But still we can see each other clearly, moonlight
everywhere, hitting snow, the chrome of fender and door.
From within this blinding whiteness I think
we are as perfect as the landscape that contains us.
.
II
Those mornings when we woke together
it was always snowing. The flakes fell thick
and silent to white ground.
That’s the only color I remember: white
smoke between us in dark bars, white flicker
of t.v. in off-season motels, the white knot of our hands
beneath tables, across car seats,
our bodies close and white in the clandestine
places we met all winter.
It’s an old story: two people belonging to others.

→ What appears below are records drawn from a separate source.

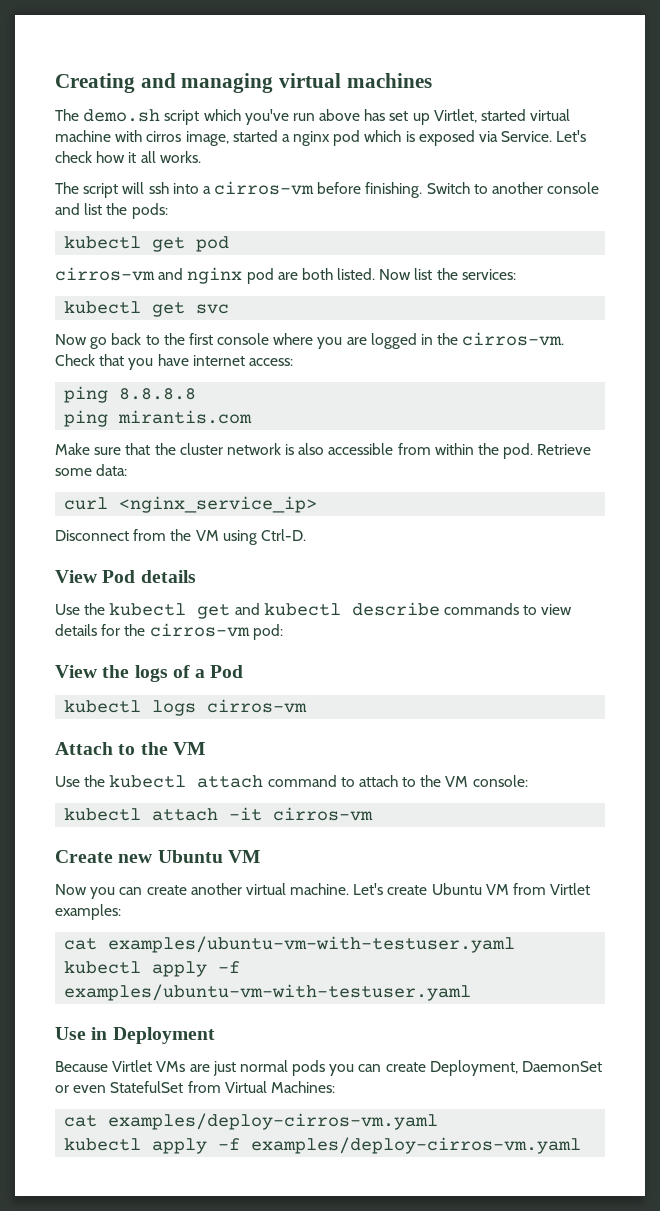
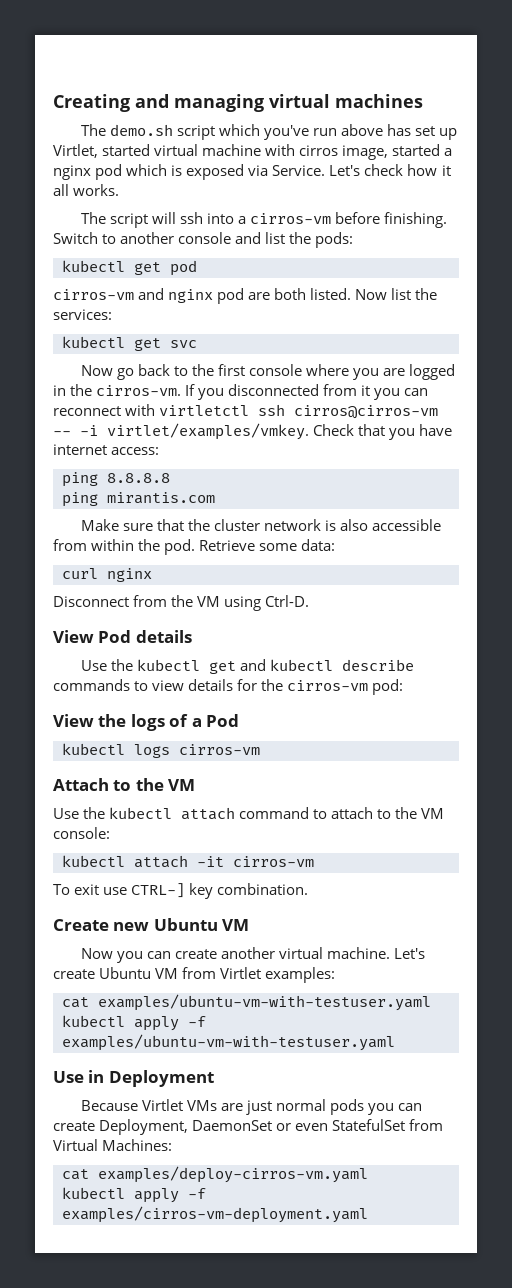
(565, 339) none -> [185,384,429,400] [53,404,439,419] [53,423,309,440] If you disconnected from it you can reconnect with virtletctl ssh cirros@cirros-vm -- -i virtlet/examples/vmkey.
[119,496,318,513] <nginx_service_ip> -> [107,568,152,582] nginx
(374, 814) none -> [53,883,309,899] // To exit use CTRL-] key combination.
[251,1137,582,1154] examples/deploy-cirros-vm.yaml -> [62,1206,368,1223] examples/cirros-vm-deployment.yaml

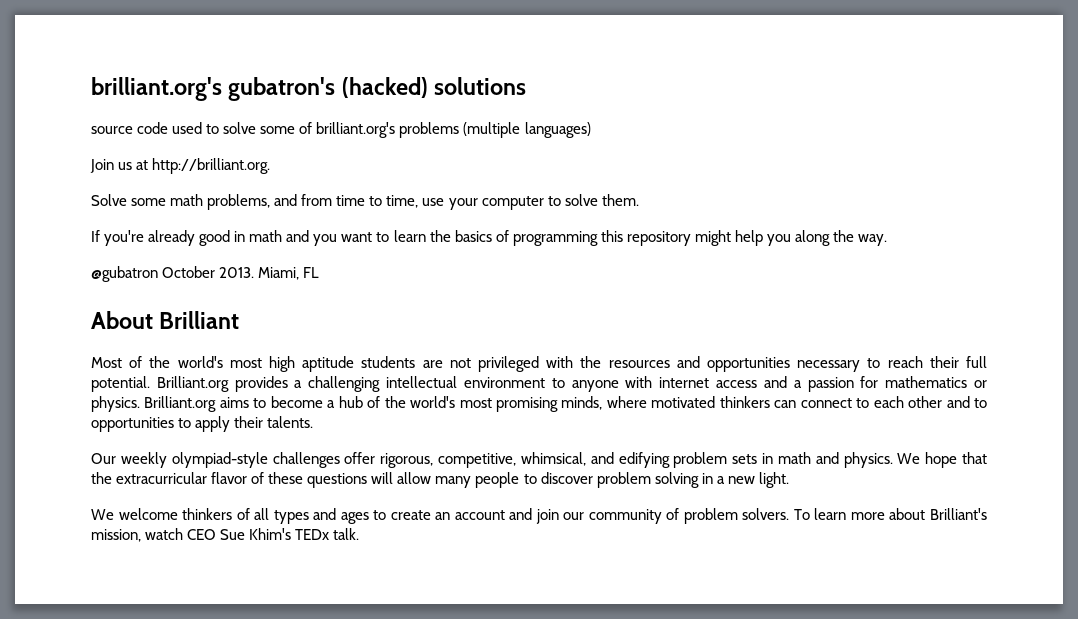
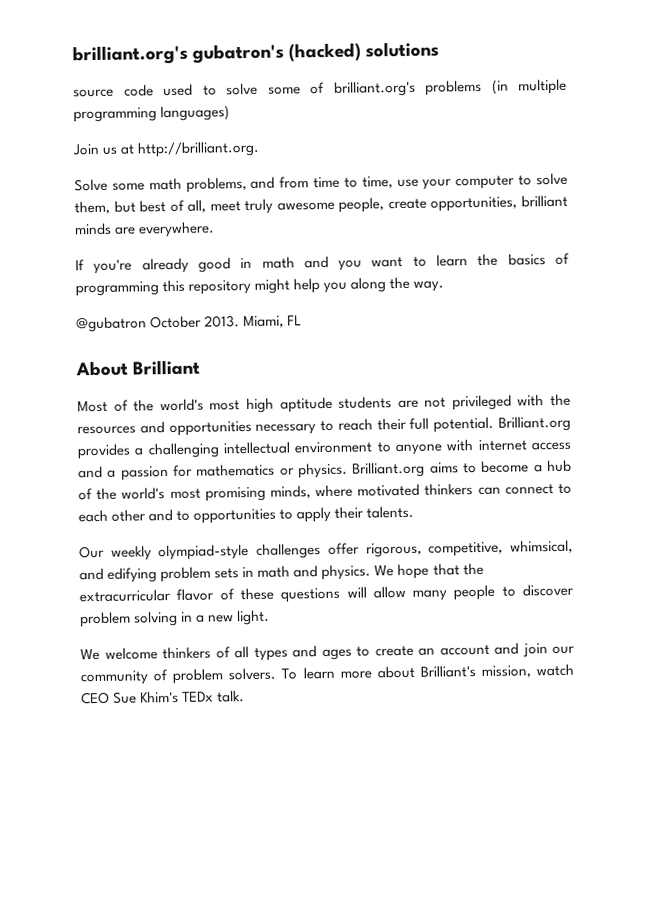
[463,122,521,138] (multiple -> [491,78,567,95] [73,107,157,123] (in multiple programming
[601,194,639,206] them. -> [74,194,569,215] [74,221,216,238] them, but best of all, meet truly awesome people, create opportunities, brilliant minds are everywhere.

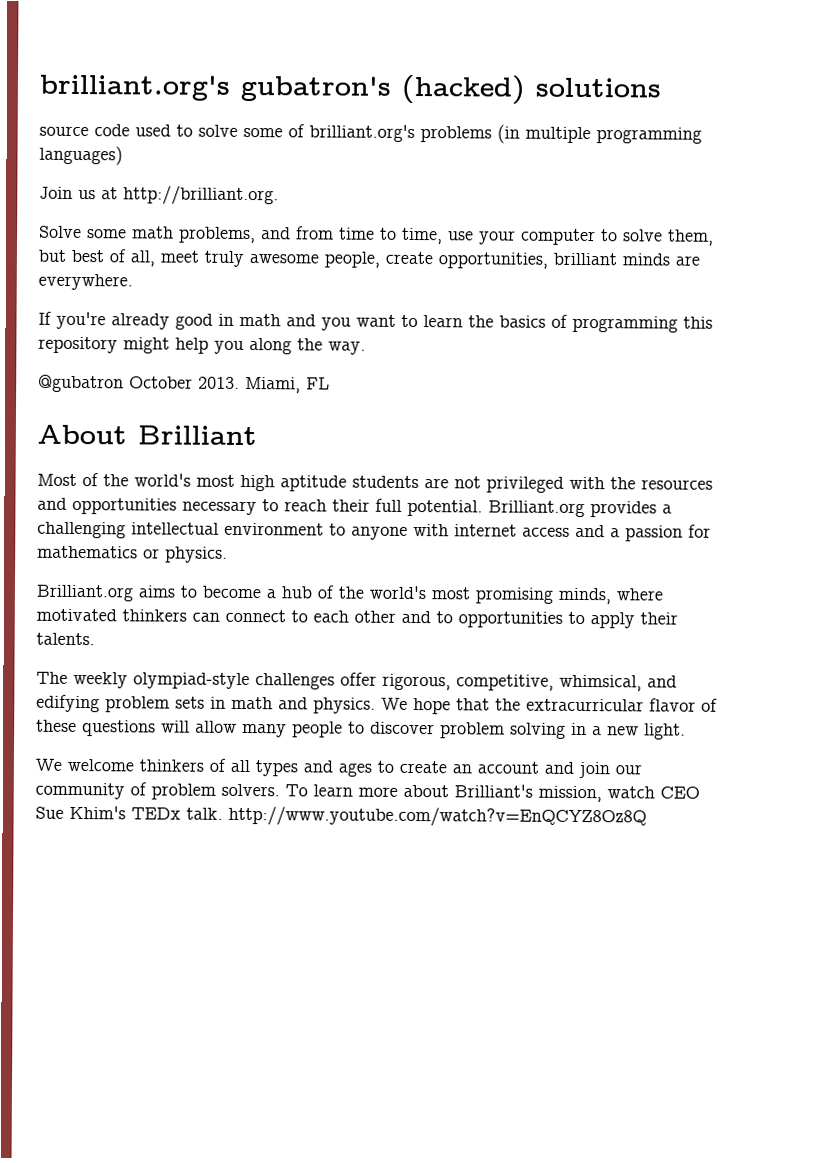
(349, 470) none -> (228, 554) //
[79,545,105,559] Our -> [36,671,68,684] The
(246, 696) none -> [228,805,647,828] http://www.youtube.com/watch?v=EnQCYZ8Oz8Q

New feelings covered us the way
trees weighted with fresh snow become beautiful.
And though we knew the year’s whiteness would disappear,
giving way to spring’s yellows and greens,
we imagined even that difference
as a gift to us from the world. We imagined those colors
withheld till they grew tired of hiding, as we did.
But people aren’t trees waiting for warmer
weather to bring back the shape of leaves and branches.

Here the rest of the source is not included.